# Dopey ikariam



## Dopey (Jun 3, 2008)

I have been band, so the game is over for me!!  good luck to all you guys still playing, nice knowing you all, i made some good buddy's on there by by all, :wave:


----------



## beardboy (Feb 12, 2006)

What were you banned for?

Boo - is it a permanent ban, or just a week or something?


----------



## grant_evans (Mar 2, 2008)

beardboy said:


> What were you banned for?
> 
> Boo - is it a permanent ban, or just a week or something?

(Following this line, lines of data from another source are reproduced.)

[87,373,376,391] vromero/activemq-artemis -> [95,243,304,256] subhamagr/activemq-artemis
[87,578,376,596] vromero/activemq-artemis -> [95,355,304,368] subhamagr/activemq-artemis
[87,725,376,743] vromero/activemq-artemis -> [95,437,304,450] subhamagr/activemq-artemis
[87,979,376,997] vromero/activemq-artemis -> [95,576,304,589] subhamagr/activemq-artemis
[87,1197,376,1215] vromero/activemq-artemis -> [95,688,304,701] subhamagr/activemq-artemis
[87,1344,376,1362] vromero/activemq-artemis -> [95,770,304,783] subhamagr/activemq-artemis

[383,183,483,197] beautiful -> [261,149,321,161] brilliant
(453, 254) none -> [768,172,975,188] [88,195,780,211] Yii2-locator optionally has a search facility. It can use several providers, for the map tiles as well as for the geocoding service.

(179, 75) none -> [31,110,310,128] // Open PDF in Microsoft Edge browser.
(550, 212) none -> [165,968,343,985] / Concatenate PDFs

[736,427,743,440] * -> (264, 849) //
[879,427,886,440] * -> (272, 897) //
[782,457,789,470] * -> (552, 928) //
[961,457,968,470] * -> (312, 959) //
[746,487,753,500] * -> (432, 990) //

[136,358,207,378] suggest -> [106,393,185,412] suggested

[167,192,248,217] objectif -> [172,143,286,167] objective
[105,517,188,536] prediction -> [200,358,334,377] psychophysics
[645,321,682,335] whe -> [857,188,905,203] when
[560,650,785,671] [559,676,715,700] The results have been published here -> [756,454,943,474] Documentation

harsh. as said what you get banned for? i started playing it a few months ago, spend far too much time playing it


----------



## Dopey (Jun 3, 2008)

I don't know if its permanent or not, but can you guys tell everyone for me and say thanks to all


----------



## Stan (Aug 30, 2006)

Sorry to see you go mate, just when we were having such fun,
maybe you could get back on with a new email addy. or maybe its not permanent you are showing as in vacation mode. 

Have a little break & try again, how am i going to manage Hector & The Marshal now.

Grant Evans if you are playing on .com & Epsilon look us up in the alliance "dwwin"


----------



## Dopey (Jun 3, 2008)

So how is it all going now, give me some info, missing you guys lol


----------